Alors que de nombreux travailleurs ont pris avec enthousiasme le tract du SEP, les leaders syndicaux présents à la manifestation des travailleurs du port ont tenté de provoquer une agression physique contre les militants du SEP. Plusieurs travailleurs sont cependant intervenus pour défendre le droit des membres du SEP à faire campagne. La tentative des leaders syndicaux d’arrêter la distribution de la déclaration du SEP a échoué.

Plusieurs travailleurs ont parlé aux militants du SEP des attaques sociales du gouvernement et du rôle joué par les syndicats.

Un travailleur du [chantier naval] Colombo Dock Yard a déclaré: «Le gouvernement impose des taxes sur les salaires que nous avons gagnés il y a trois ans. En dehors de ce travail, je n’ai pas d’autres revenus, mais le prix de toutes les denrées a augmenté».

«Nous n’avons personne à qui parler de cette situation. Ils [les dirigeants syndicaux] sont sourds. Comment pouvons-nous croire qu’un nouveau gouvernement sera capable de gouverner correctement? Jusqu’à présent, ce gouvernement n’a rien fait pour nous et maintenant personne ne peut résoudre les problèmes».

Il a exprimé quelques illusions à l’égard du JVP. «Il faut voter pour [le JVP]et le mettre au pouvoir et voyons s’il est capable de bien gouverner. Pour le moment, on n’entend que la voix du JVP», a-t-il dit.
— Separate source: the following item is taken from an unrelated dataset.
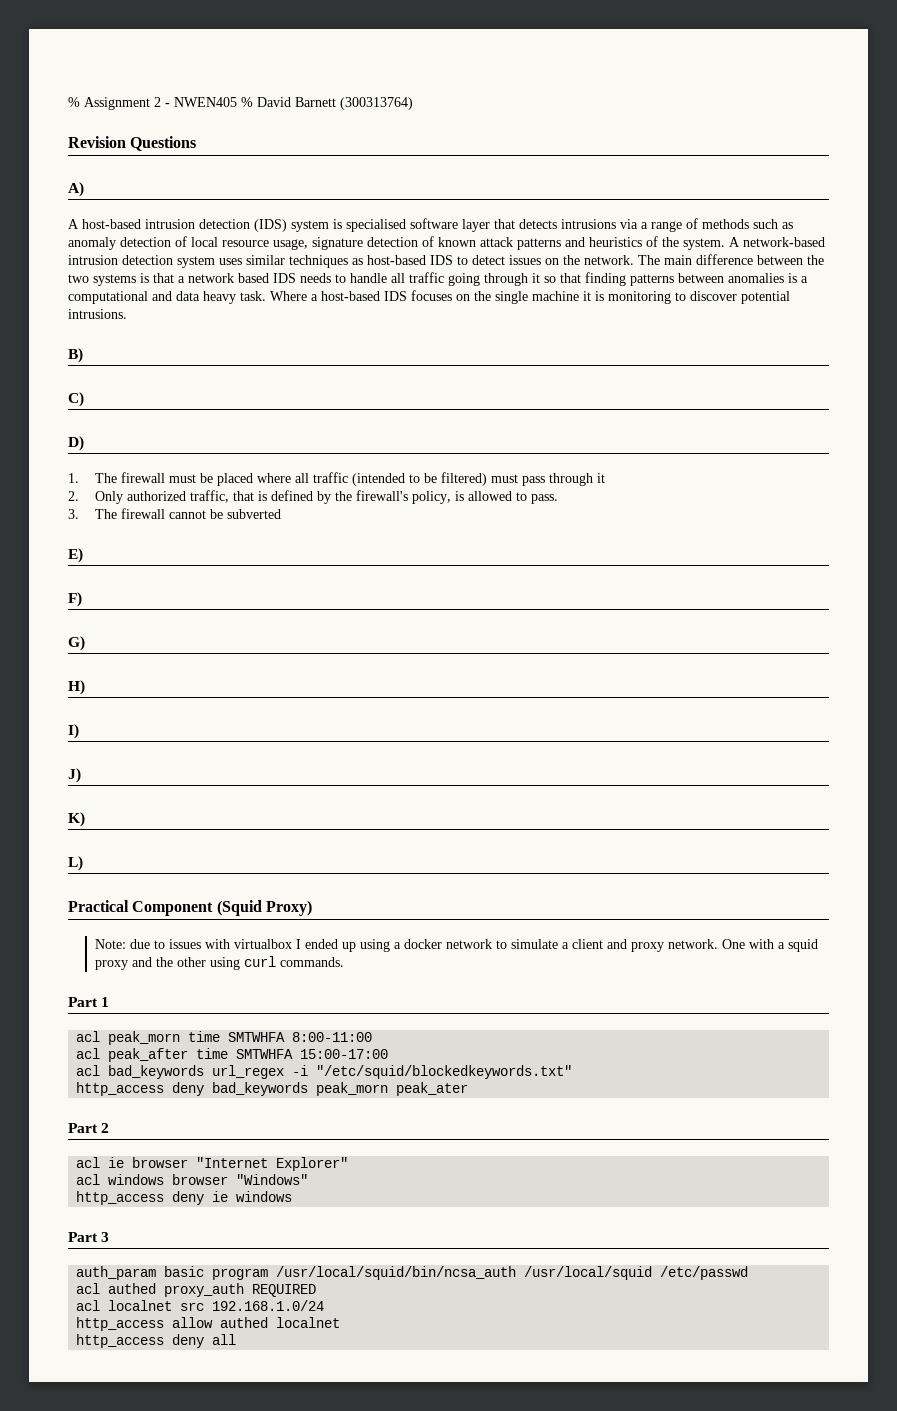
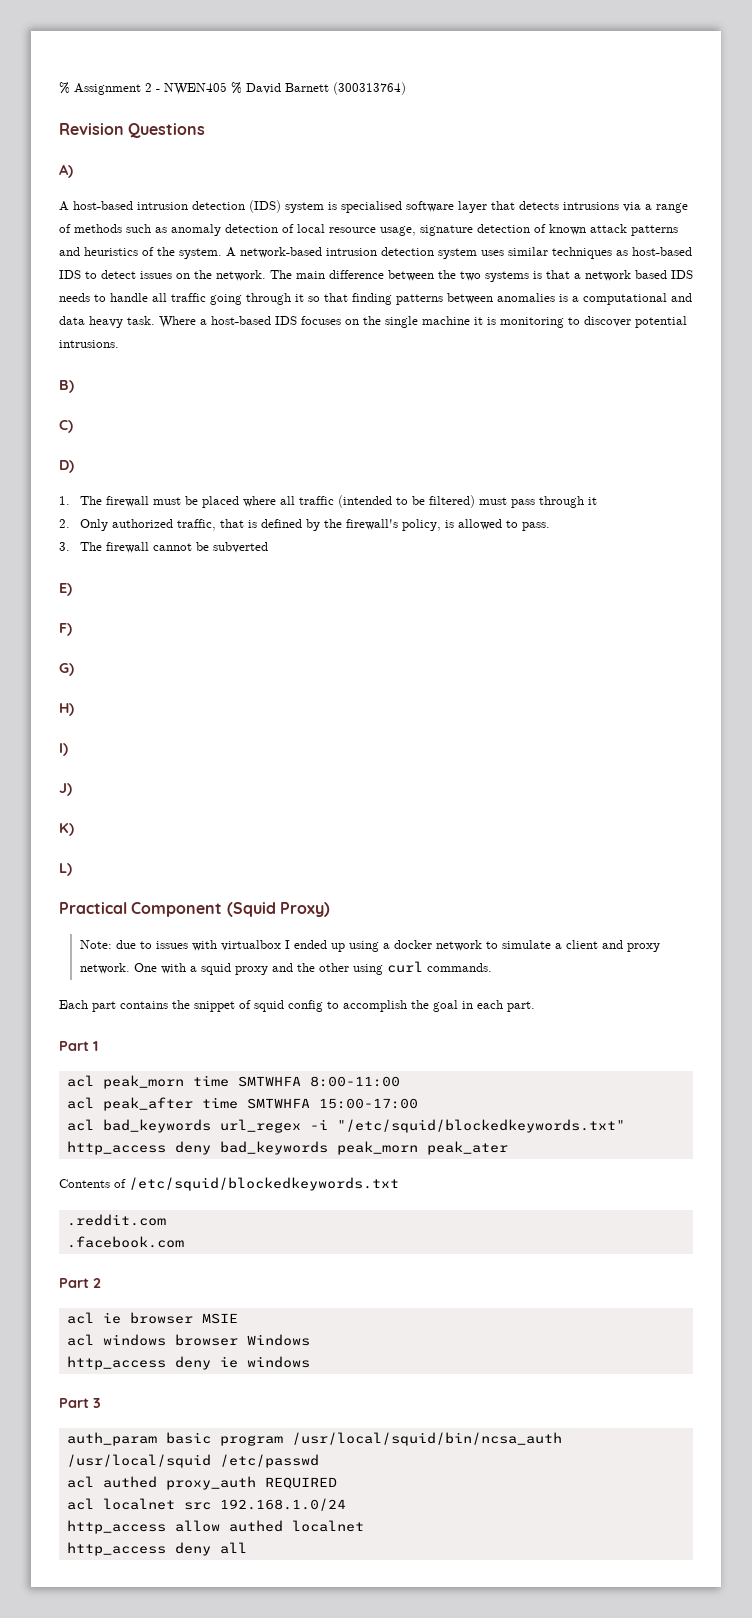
(345, 962) none -> [59,1000,535,1012] // Each part contains the snippet of squid config to accomplish the goal in each part.
(469, 1089) none -> [59,1177,399,1191] [66,1214,166,1226] [66,1236,184,1248] // Contents of /etc/squid/blockedkeywords.txt // .reddit.com // .facebook.com
[196,1157,349,1171] "Internet Explorer" -> [201,1313,238,1324] MSIE
[236,1174,309,1185] "Windows" -> [246,1334,310,1346] Windows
Les militants du SEP ont expliqué qu’un futur gouvernement JVP défendrait les profits de la classe capitaliste. Il a répondu en disant qu’il voulait connaître le SEP et son appel à la répudiation de toutes les dettes étrangères sous un gouvernement de travailleurs et de paysans.

Un jeune travailleur du CEB présent à la manifestation a déclaré que l’affirmation des syndicats que les travailleurs pouvaient faire pression sur le gouvernement avaient «échoué». Si le CEB est privatisé, «l’électricité sera coupée pour les pauvres, qui n’ont pas les moyens de payer», a-t-il dit.

Les membres du SEP ont également fait campagne à l’hôpital de Peradeniya près de Kandy, faisant circuler des copies de la déclaration du parti parmi les médecins et autres travailleurs de la santé qui manifestaient. Un groupe d’infirmières a dit qu’elles avaient envisagé de voter pour le JVP, espérant qu’il résoudrait les difficultés auxquelles les gens ordinaires étaient confrontés.

Les membres du SEP ont expliqué que le JVP était attaché au programme du FMI et ont fait passer un clip vidéo du leader du JVP, Anura Kumara Disanayaka, déclarant au parlement que des décisions défavorables qui étaient «en conflit avec le peuple» devraient être prises. Les infirmières ont déclaré qu’elles n’avaient jamais entendu cela auparavant et que cela montrait que le JVP appliquerait lui aussi les mesures d’austérité.